I am encouraged by IWM’s persistent relative strength to the SPX. Small caps have led large caps off the April low, with IWM boasting the best alpha going back to February before a retreat last Friday.
IWM vs SPY: Multi-Month Highs Hit Last Week

Regional Banks: The Missing Piece
What’s less encouraging is sputtering price action among regional bank stocks. You can’t perform a full small-cap assessment without eyeing the SPDR S&P Regional Banking ETF (KRE). Despite a more sanguine market view regarding interest rates, a significant gap remains between the current price and the late-2024 peak.
KRE’s long-term 200-day moving average is merely flat in its slope, suggesting an ongoing battle between the bulls and bears. The bulls may need to grab the reins for IWM to thrust toward that $322 target.

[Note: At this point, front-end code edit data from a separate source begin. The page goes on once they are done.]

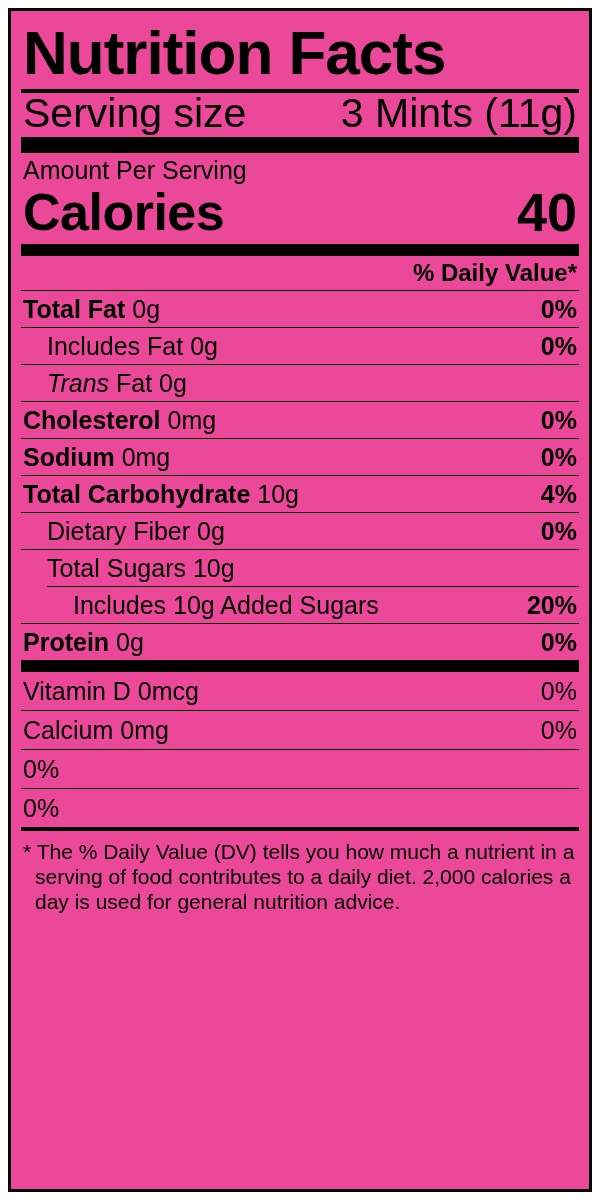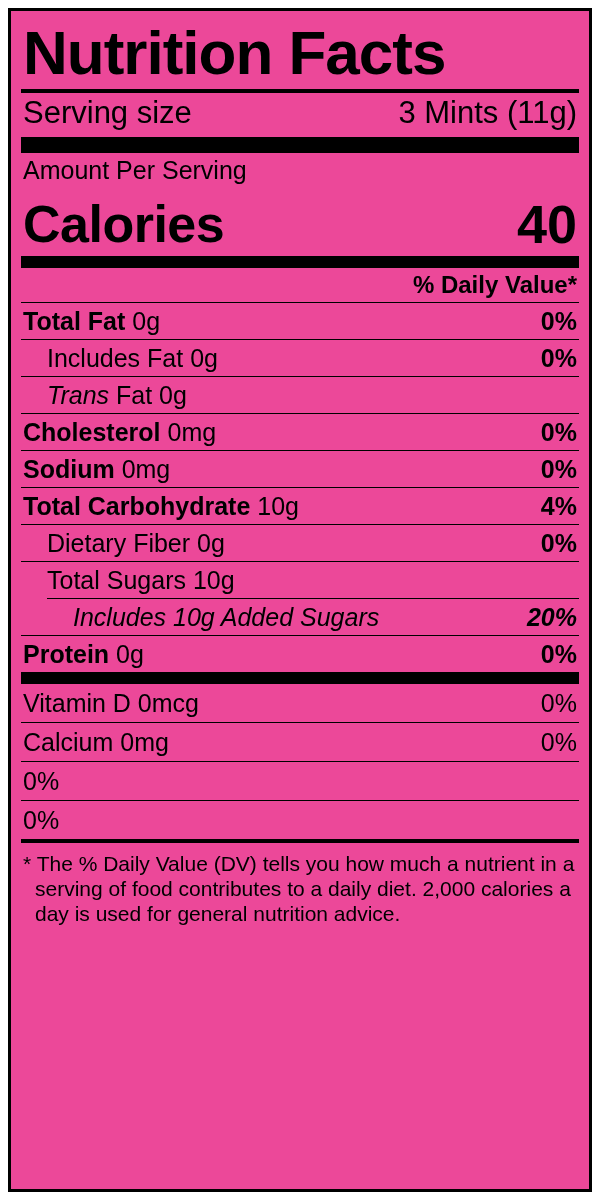"Serving size" .serving-label, .serving-value { font-size: 31px -> 41px }
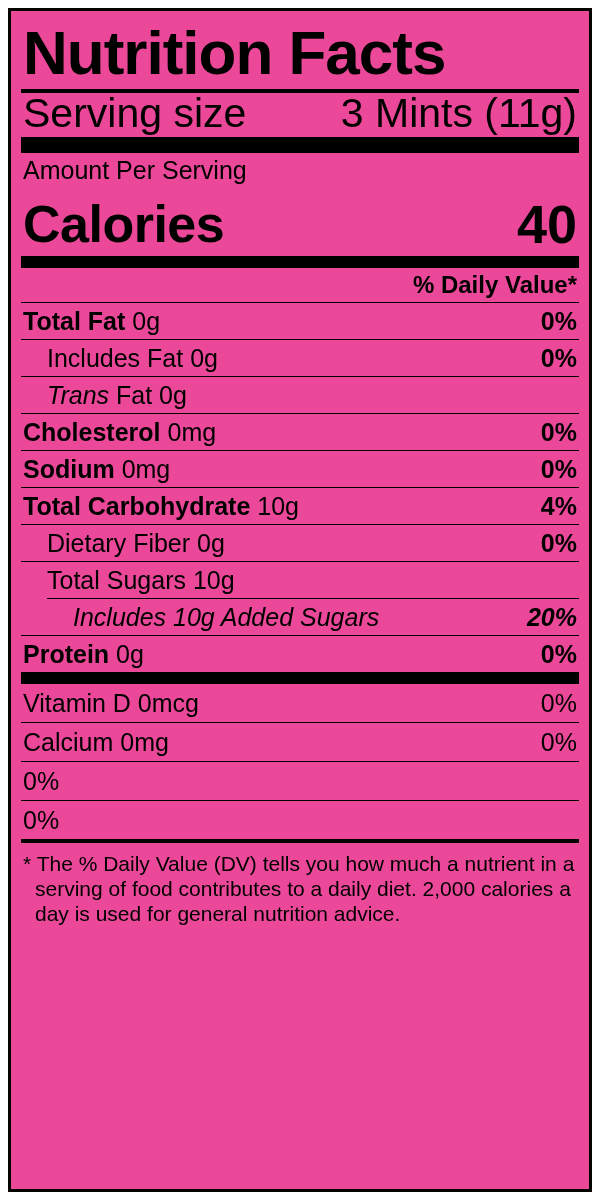"Calories" .cal-row { margin-top: 12px -> none }
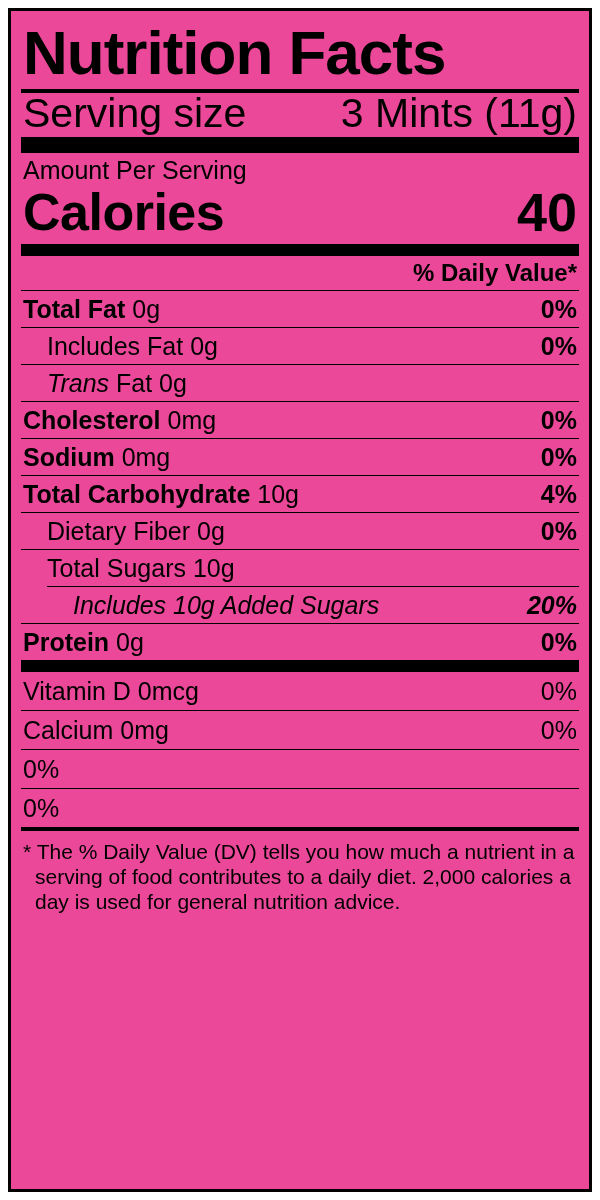"Includes 10g Added Sugars" .indent2 { font-style: italic -> none }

Seasonality Tailwinds Through Year-End
Wrapping up with seasonality, I warned investors that “sell Rosh Hashanah, buy Yom Kippur” begins tonight (Monday, September 22) and ends on Thursday next week (right before the September jobs report is released). Beyond that, Q4 returns have been strong, on average, since 2006.
IWM Seasonality: Calendar Tailwinds Through Year-End

The Bottom Line
Small caps delivered the goods after soaring on Jackson Hole Day. IWM notched a new record weekly close last Friday, triggering a bullish measured move target. Confirmation this week is key, while areas like the SmallCap 600 and regional banks have yet to join IWM at new highs.

Disclaimer: This blog is for educational purposes only and should not be construed as financial advice. The ideas and strategies should never be used without first assessing your own personal and financial situation, or without consulting a financial professional.